Patrick Coleman <blinken at gmail.com> writes:
> On Fri, Aug 6, 2010 at 9:27 AM, Jon L Miller
> <jlmiller at mmtnetworks.com.au> wrote:
>
>> I seem to be having e-mail problems relating to me sending  regular
e-mail
>> and getting a message back stating I may have a  spamming mail server.
>>
>> Looked in the logs to see this quite a bit:
>>
>> Aug  6 08:37:13 mmtlnx postfix/smtpd[5235]: NOQUEUE: reject: RCPT from
>> brash.confluence.volia.net[93.74.97.23]: 550 SPAM; Client host
[93.74.97.23]
>> blocked using zen.spamhaus.org;
>> http://www.spamhaus.org/query/bl?ip=93.74.97.23
>
> For starters, you're listed in the PBL, so your ISP has indicated that
your
> IP address is one that should not be sending email. You should talk to
them
> about getting a static IP that's in a range they permit mail to be sent
from
> (or just forward your mail through their mailserver).
>
> If you're sure you're not sending spam, the CBL listing might go away once
> you fix the PBL issue.

No, the CBL list it as a genuine source of spam: 

http://cbl.abuseat.org/lookup.cgi?ip=93.74.97.23

    currently listed in the CBL. It appears to be infected with a spam
sending
    trojan or proxy.

    It was last detected at 2010-08-05 23:00 GMT (+/- 30 minutes),
    approximately 3 hours, 30 minutes ago.

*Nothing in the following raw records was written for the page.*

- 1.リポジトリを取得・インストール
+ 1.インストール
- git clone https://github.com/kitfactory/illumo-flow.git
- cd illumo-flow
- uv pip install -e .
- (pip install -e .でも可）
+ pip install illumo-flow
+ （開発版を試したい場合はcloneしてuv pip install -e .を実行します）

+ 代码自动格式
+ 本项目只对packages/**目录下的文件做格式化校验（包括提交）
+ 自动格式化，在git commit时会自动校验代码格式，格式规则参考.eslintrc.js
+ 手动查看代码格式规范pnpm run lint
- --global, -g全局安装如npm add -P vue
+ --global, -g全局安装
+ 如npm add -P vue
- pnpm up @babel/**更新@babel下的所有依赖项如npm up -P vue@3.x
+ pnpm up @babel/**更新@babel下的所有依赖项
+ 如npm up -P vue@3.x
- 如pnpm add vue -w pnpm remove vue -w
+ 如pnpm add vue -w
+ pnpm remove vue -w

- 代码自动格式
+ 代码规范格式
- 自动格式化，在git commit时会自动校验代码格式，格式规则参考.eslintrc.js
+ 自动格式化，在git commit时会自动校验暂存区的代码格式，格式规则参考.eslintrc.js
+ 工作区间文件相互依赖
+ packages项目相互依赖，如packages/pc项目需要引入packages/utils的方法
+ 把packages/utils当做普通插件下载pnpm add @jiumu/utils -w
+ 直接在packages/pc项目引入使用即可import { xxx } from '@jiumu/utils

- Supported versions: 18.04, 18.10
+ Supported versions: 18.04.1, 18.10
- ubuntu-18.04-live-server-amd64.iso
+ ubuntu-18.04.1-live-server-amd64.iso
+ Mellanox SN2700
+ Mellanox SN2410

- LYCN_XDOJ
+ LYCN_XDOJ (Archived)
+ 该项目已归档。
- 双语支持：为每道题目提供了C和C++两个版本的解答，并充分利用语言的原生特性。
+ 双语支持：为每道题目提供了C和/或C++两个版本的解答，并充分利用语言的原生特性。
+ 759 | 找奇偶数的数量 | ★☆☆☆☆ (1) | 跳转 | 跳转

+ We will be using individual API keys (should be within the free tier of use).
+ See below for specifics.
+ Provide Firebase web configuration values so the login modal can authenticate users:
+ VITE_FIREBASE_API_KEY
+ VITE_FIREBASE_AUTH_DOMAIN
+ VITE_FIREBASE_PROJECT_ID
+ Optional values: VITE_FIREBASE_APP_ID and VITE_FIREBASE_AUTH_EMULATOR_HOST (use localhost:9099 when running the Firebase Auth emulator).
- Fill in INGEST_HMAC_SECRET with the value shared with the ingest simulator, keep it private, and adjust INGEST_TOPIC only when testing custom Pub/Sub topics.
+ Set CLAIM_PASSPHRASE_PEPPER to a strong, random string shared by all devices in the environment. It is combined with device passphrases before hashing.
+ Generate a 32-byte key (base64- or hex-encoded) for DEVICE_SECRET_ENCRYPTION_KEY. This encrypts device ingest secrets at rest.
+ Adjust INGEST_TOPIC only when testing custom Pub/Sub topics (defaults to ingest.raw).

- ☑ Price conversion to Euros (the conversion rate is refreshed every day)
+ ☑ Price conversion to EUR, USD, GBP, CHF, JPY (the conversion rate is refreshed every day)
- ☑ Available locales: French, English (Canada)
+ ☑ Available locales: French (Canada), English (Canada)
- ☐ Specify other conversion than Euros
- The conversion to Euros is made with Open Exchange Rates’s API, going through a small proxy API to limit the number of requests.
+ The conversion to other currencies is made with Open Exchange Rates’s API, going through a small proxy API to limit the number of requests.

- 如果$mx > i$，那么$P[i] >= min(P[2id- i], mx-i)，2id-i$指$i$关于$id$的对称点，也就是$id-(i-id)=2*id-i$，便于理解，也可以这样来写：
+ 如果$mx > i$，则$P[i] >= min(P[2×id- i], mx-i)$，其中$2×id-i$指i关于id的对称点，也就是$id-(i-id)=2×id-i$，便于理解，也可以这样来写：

    This IP is infected (or NATting for a computer that is infected) with a
    spambot we have not yet been able to identify. For the time being we
refer
    to it as the unknown0442 spambot.


My usual approach to this problem would be to identify the source of the
traffic: work out which machine is sending the messages, then track it down.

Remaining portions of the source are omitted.